You can enable the option in Preferences or in the Save As dialog box. Because previews increase both file size and the time it takes to save the document, you may prefer to enable the option on demand using the Save Asdialog box.
- If you are setting the preview using the Preferences dialog box, choose the number of preview pages from the Pages menu, and choose an option from the Preview Size menu.
Selecting the preview option in the Save As dialog box also selects the option in the Preferences dialog box, and uses the default Pages and Preview Size settings.
In some cases you may want to save an InDesign in interchange markup format.
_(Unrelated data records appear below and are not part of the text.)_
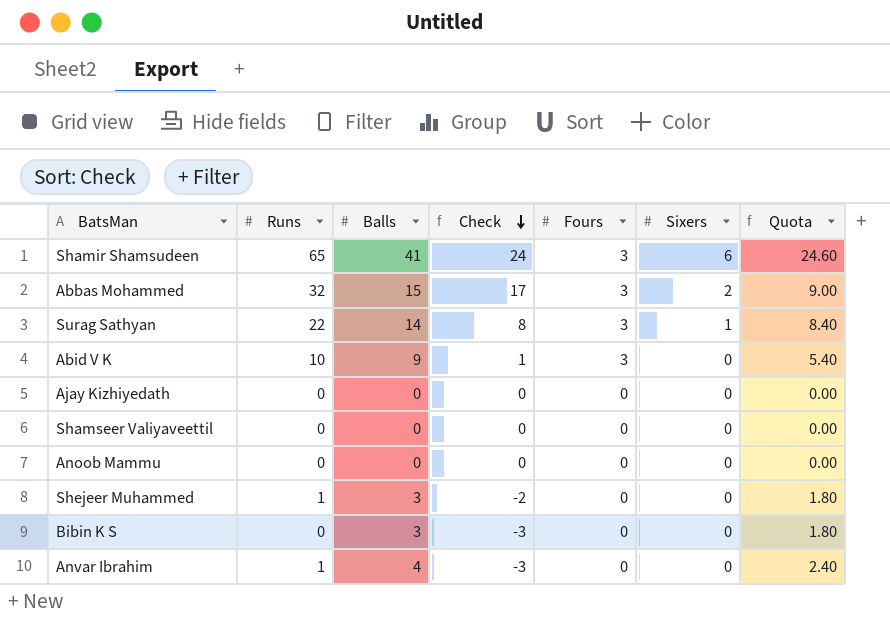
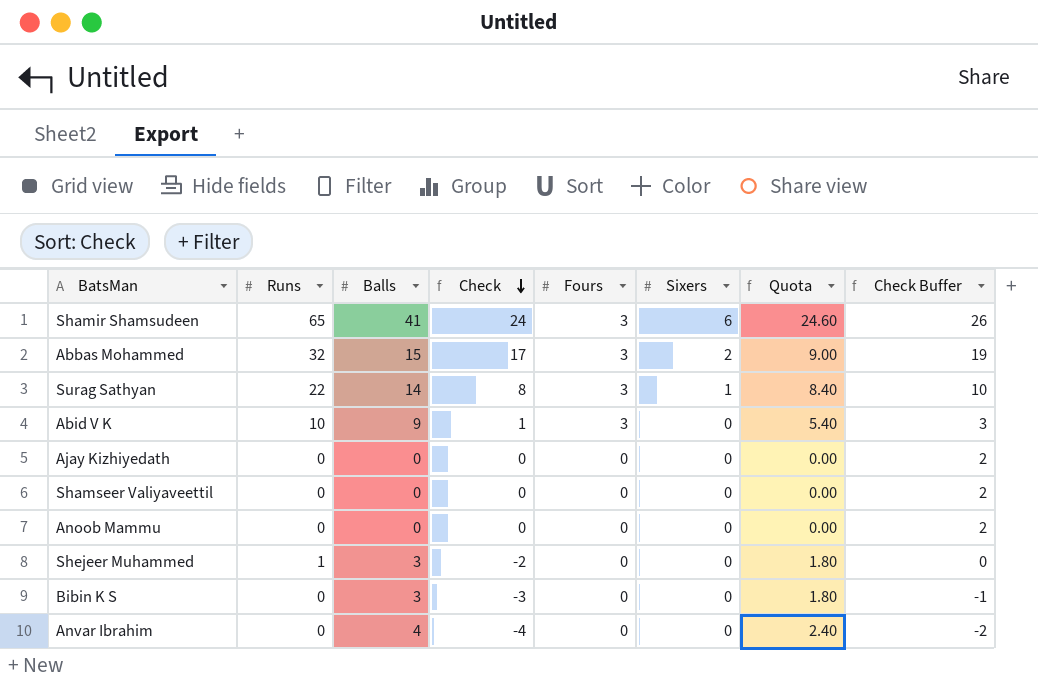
column Check Buffer | formula: none -> [Check] + 2
Anvar Ibrahim | Runs: 1 -> 0
Anvar Ibrahim | Check: -3 -> -4

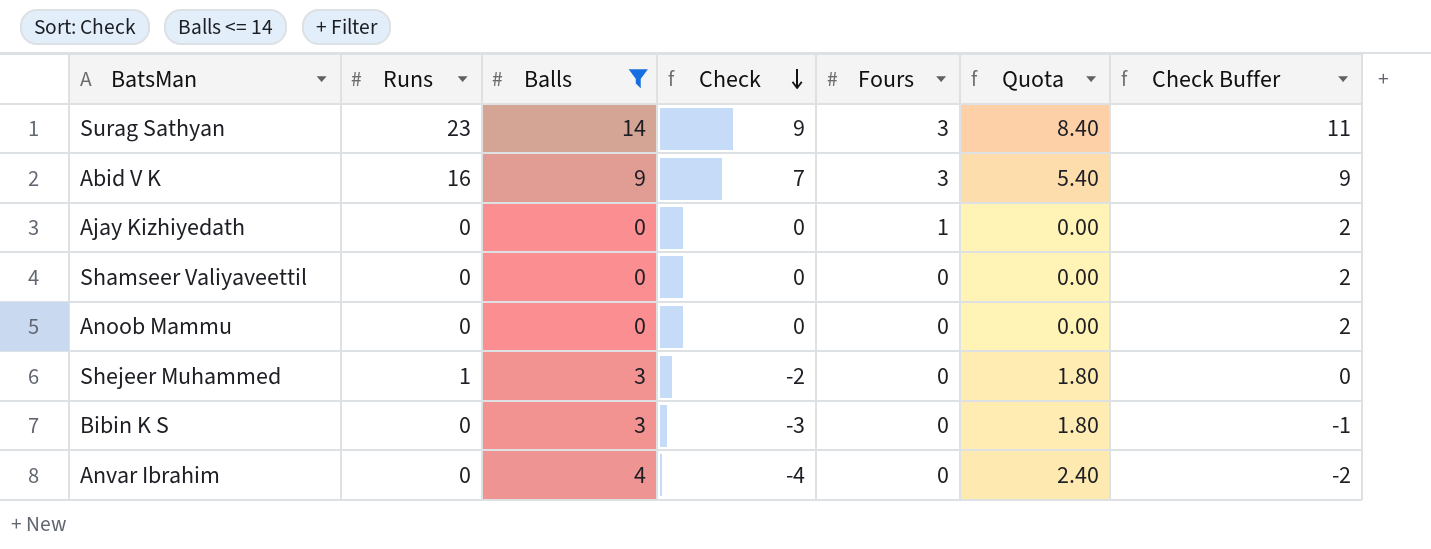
filter: none -> Balls <= 14
column Sixers | position: 6 -> none
Surag Sathyan | Runs: 22 -> 23
Surag Sathyan | Check: 8 -> 9
Surag Sathyan | Check Buffer: 10 -> 11
Abid V K | Runs: 10 -> 16
Abid V K | Check: 1 -> 7
Abid V K | Check Buffer: 3 -> 9
Ajay Kizhiyedath | Fours: 0 -> 1

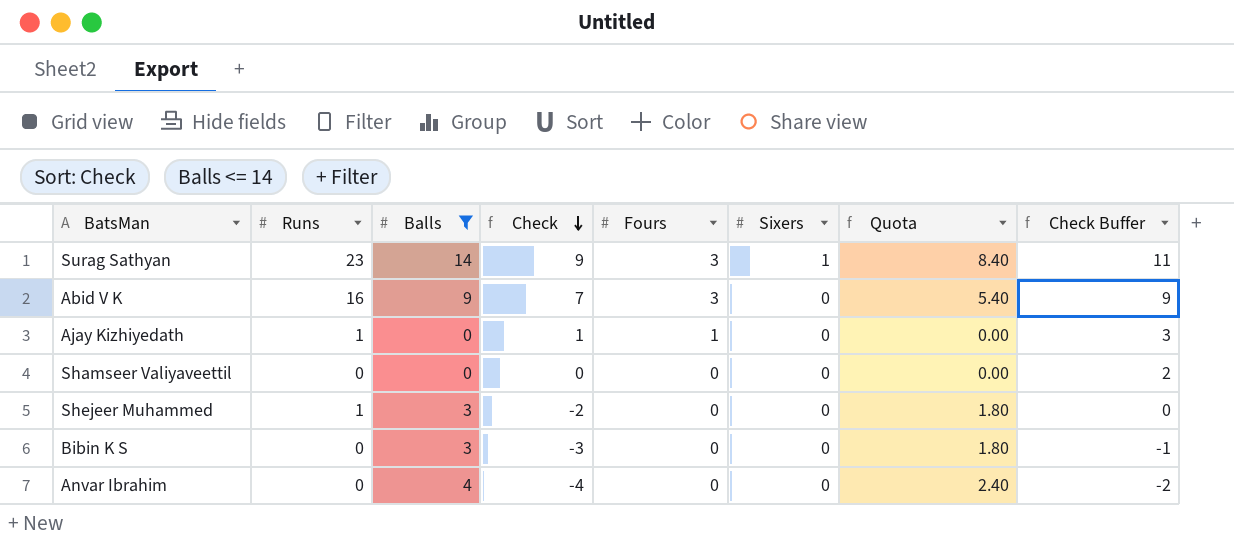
column Sixers | position: none -> 6
row Anoob Mammu: 0 | 0 | 0 | 0 | 0.00 | 2 -> none
Ajay Kizhiyedath | Runs: 0 -> 1
Ajay Kizhiyedath | Check: 0 -> 1
Ajay Kizhiyedath | Check Buffer: 2 -> 3

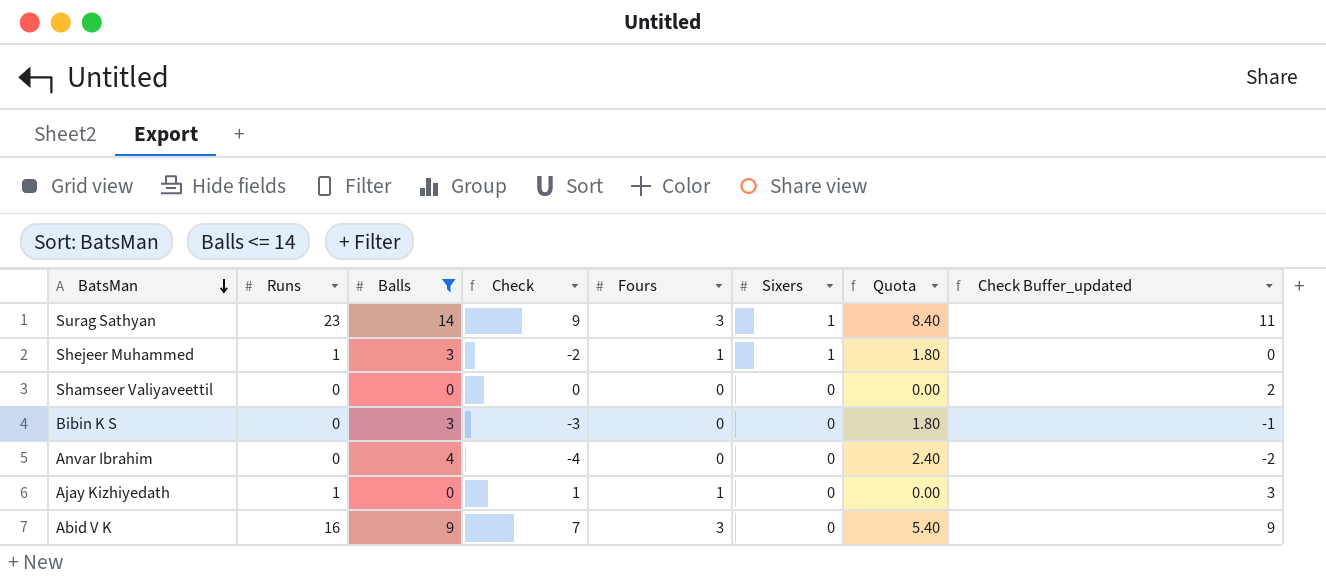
row order: Check descending -> BatsMan descending
column name: Check Buffer -> Check Buffer_updated
Shejeer Muhammed | Fours: 0 -> 1
Shejeer Muhammed | Sixers: 0 -> 1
It’s especially useful to save in this format when you open a QuarkXPress or PageMaker publication in InDesign, when you open a document created in a previous version of InDesign, or when you’re experiencing problems with your document, such as not being able to delete color swatches.
You can open the saved IDML file in InDesign CS5 and InDesign CS4 but not in any previous version of InDesign.
For information on using IDML for development purposes, see www.adobe.com/go/learn_id_indesignmarkup_cs4_en.
Save backwards to the previous InDesign version
To open an InDesign CS6 document in InDesign CS5, in InDesign CS6, Save (File > Save) the document to the InDesign Markup Language (IDML). (The IDML format replaces the Interchange INX format used for saving backwards in previous versions.)
To open an InDesign CS5 document in InDesign CS4, in InDesign CS5, export (File > Export) the document to the InDesign Markup Language (IDML). (The IDML format replaces the Interchange INX format used for saving backwards in previous versions.)
Ensure that the computer running the previous version of InDesign is updated with the appropriate plug-ins so that it can open the exported IDML file. The person running the previous version of InDesign can obtain the compatibility plug-ins by choosing Help > Updates and following the prompts. Plug-ins can also be installed from the Adobe website: Visit Product updates page on the Adobe website, and choose InDesign from the product list.
Opening a document in a previous version of InDesign is also referred to as “saving down.”
Content created using features specific to the later version of InDesign may be modified or omitted when you open the document in a previous version of InDesign.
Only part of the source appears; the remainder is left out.